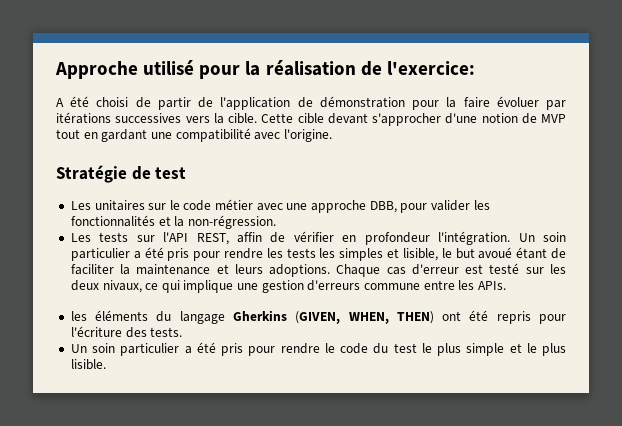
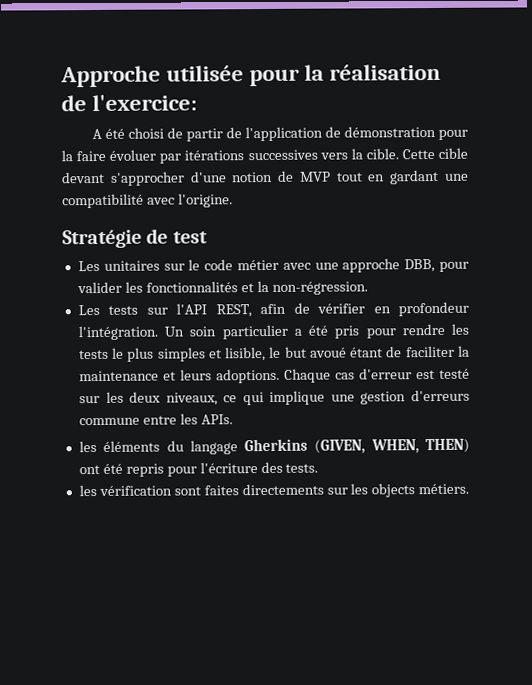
- Approche utilisé pour la réalisation de l'exercice:
+ Approche utilisée pour la réalisation de l'exercice:
- Les tests sur l'API REST, affin de vérifier en profondeur l'intégration.
+ Les tests sur l'API REST, afin de vérifier en profondeur l'intégration.
- Un soin particulier a été pris pour rendre les tests les simples et lisible, le but avoué étant de faciliter la maintenance et leurs adoptions.
+ Un soin particulier a été pris pour rendre les tests le plus simples et lisible, le but avoué étant de faciliter la maintenance et leurs adoptions.
- Chaque cas d'erreur est testé sur les deux nivaux, ce qui implique une gestion d'erreurs commune entre les APIs.
+ Chaque cas d'erreur est testé sur les deux niveaux, ce qui implique une gestion d'erreurs commune entre les APIs.
- Un soin particulier a été pris pour rendre le code du test le plus simple et le plus lisible.
+ les vérification sont faites directements sur les objects métiers.

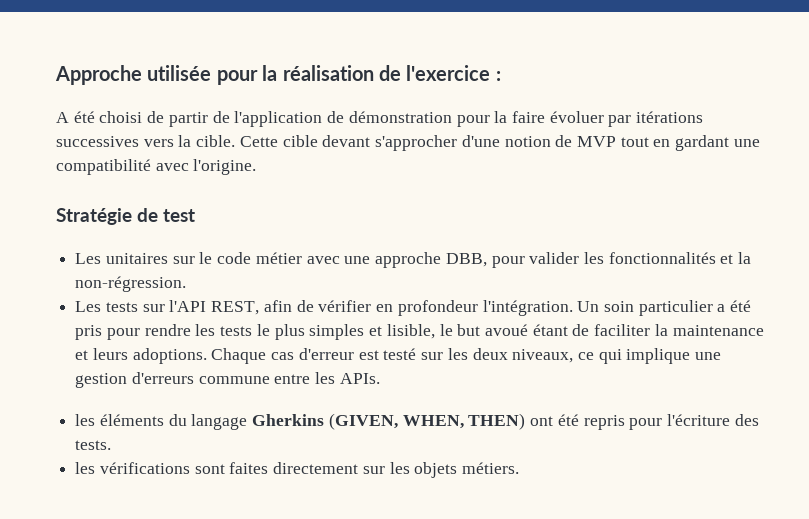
- Approche utilisée pour la réalisation de l'exercice:
+ Approche utilisée pour la réalisation de l'exercice :
- les vérification sont faites directements sur les objects métiers.
+ les vérifications sont faites directement sur les objets métiers.

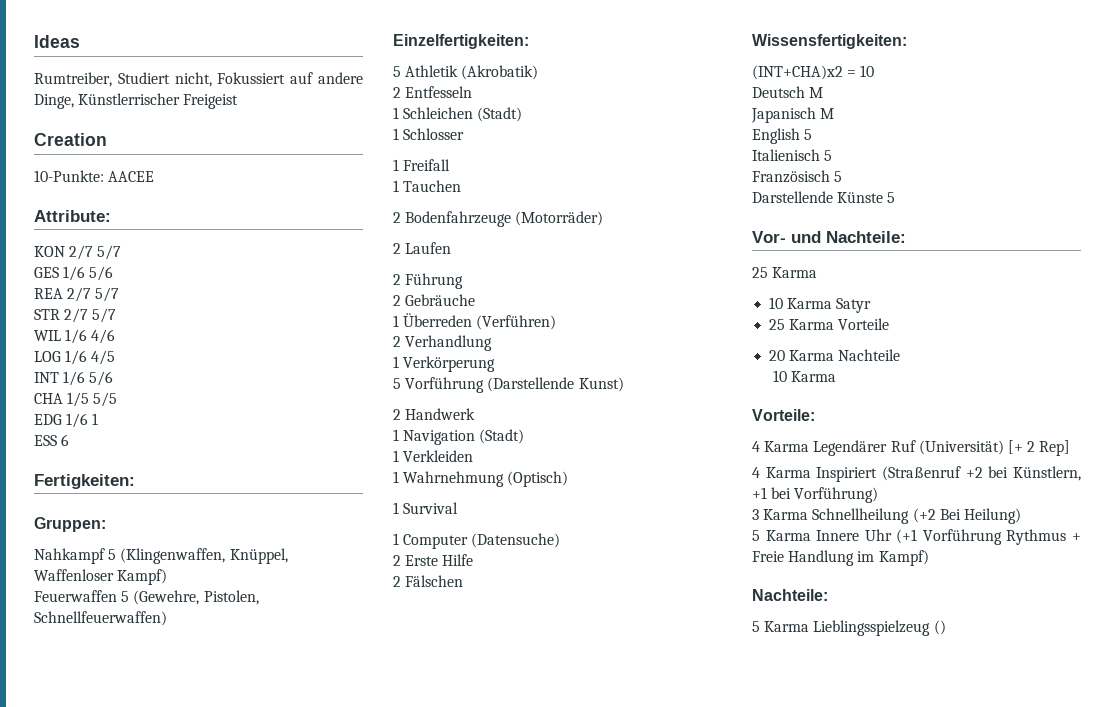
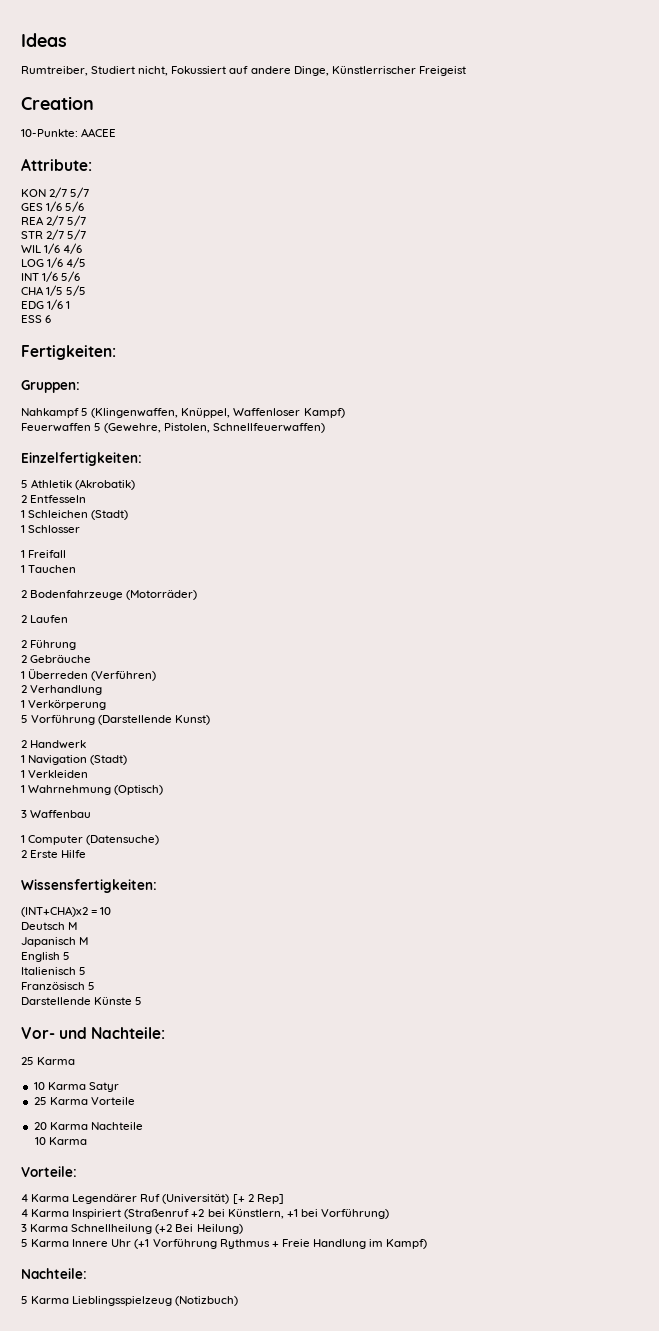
- 1 Survival
+ 3 Waffenbau
- 2 Fälschen
- 5 Karma Lieblingsspielzeug ()
+ 5 Karma Lieblingsspielzeug (Notizbuch)

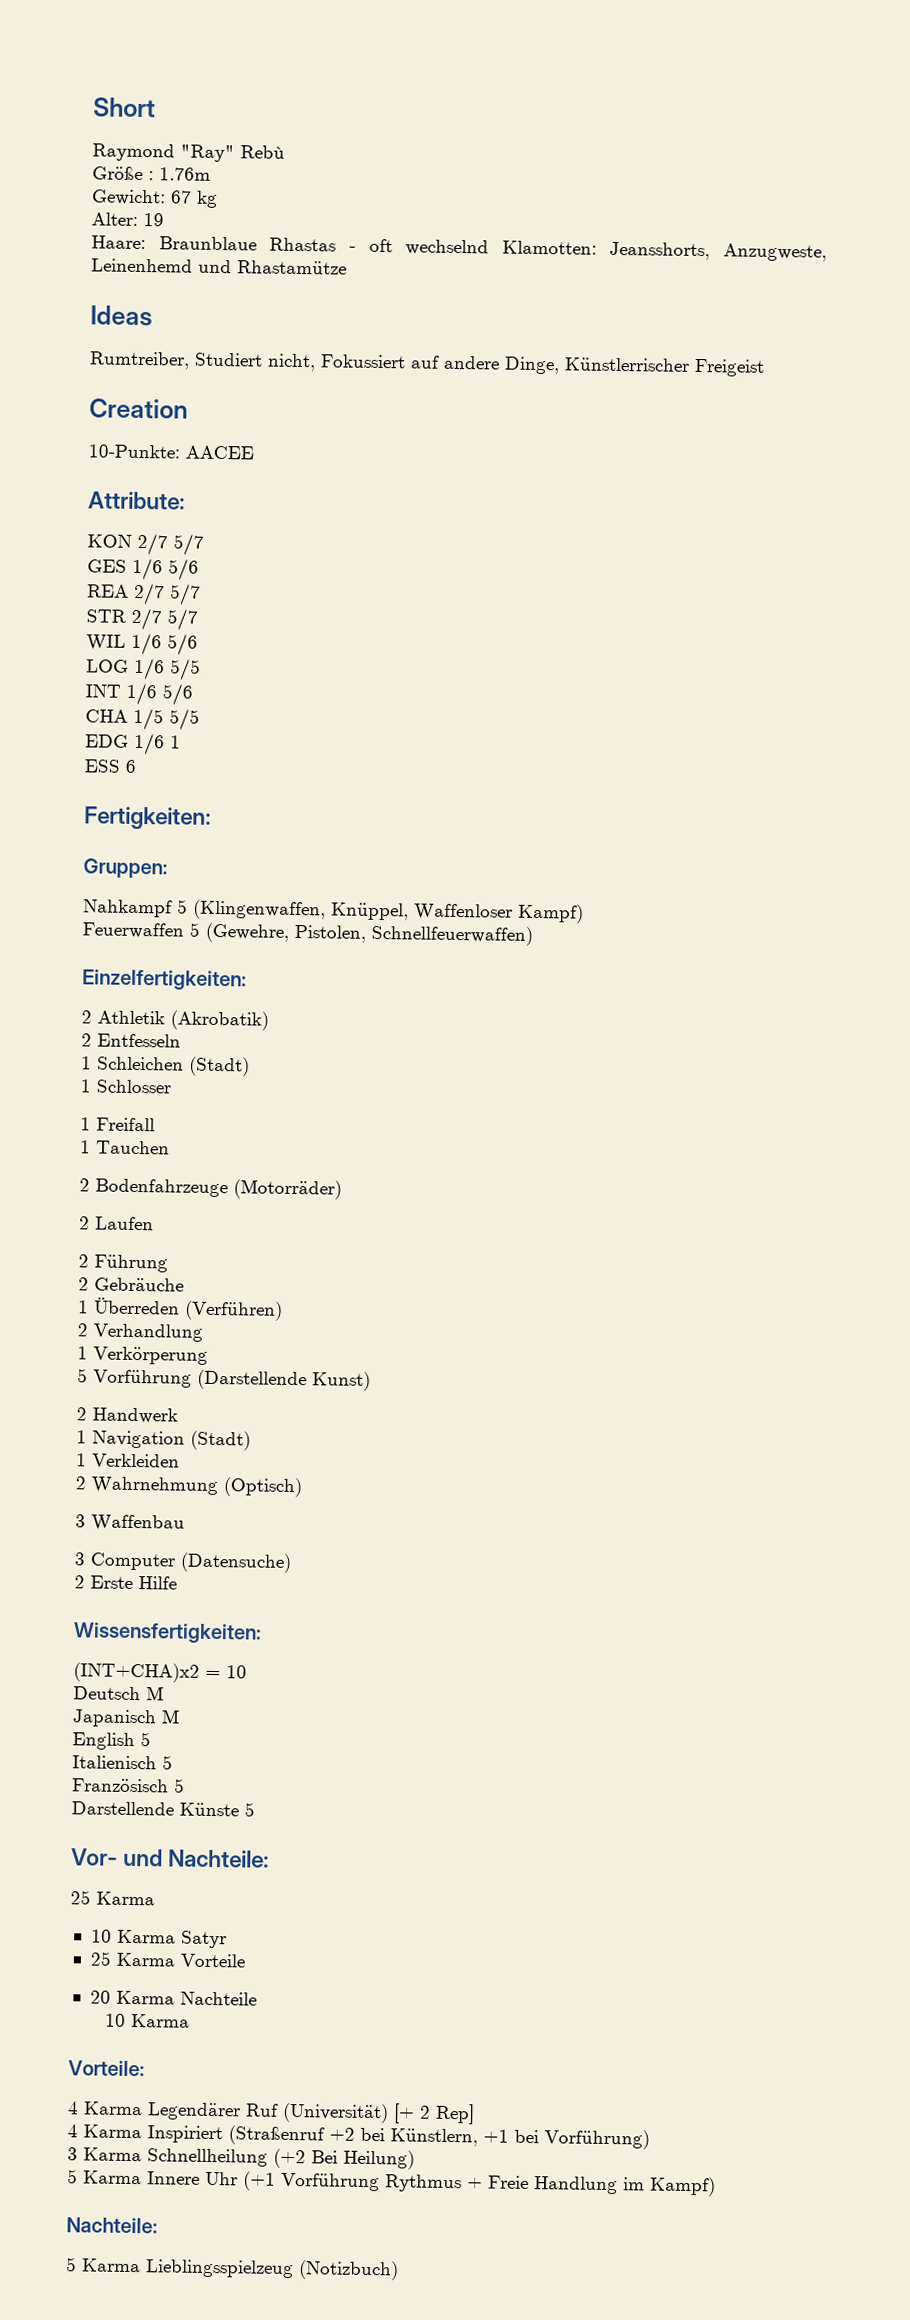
+ Short
+ Raymond "Ray" Rebù
+ Größe : 1.76m
+ Gewicht: 67 kg
+ Alter: 19
+ Haare: Braunblaue Rhastas - oft wechselnd Klamotten: Jeansshorts, Anzugweste, Leinenhemd und Rhastamütze
- WIL 1/6 4/6
+ WIL 1/6 5/6
- LOG 1/6 4/5
+ LOG 1/6 5/5
- 5 Athletik (Akrobatik)
+ 2 Athletik (Akrobatik)
- 1 Wahrnehmung (Optisch)
+ 2 Wahrnehmung (Optisch)
- 1 Computer (Datensuche)
+ 3 Computer (Datensuche)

◆ ◆ ◆ ◆

* Problem: Locate and copy each line in the data above that includes the word "plus".

* Task output:
+ Un soin particulier a été pris pour rendre les tests le plus simples et lisible, le but avoué étant de faciliter la maintenance et leurs adoptions.
- Un soin particulier a été pris pour rendre le code du test le plus simple et le plus lisible.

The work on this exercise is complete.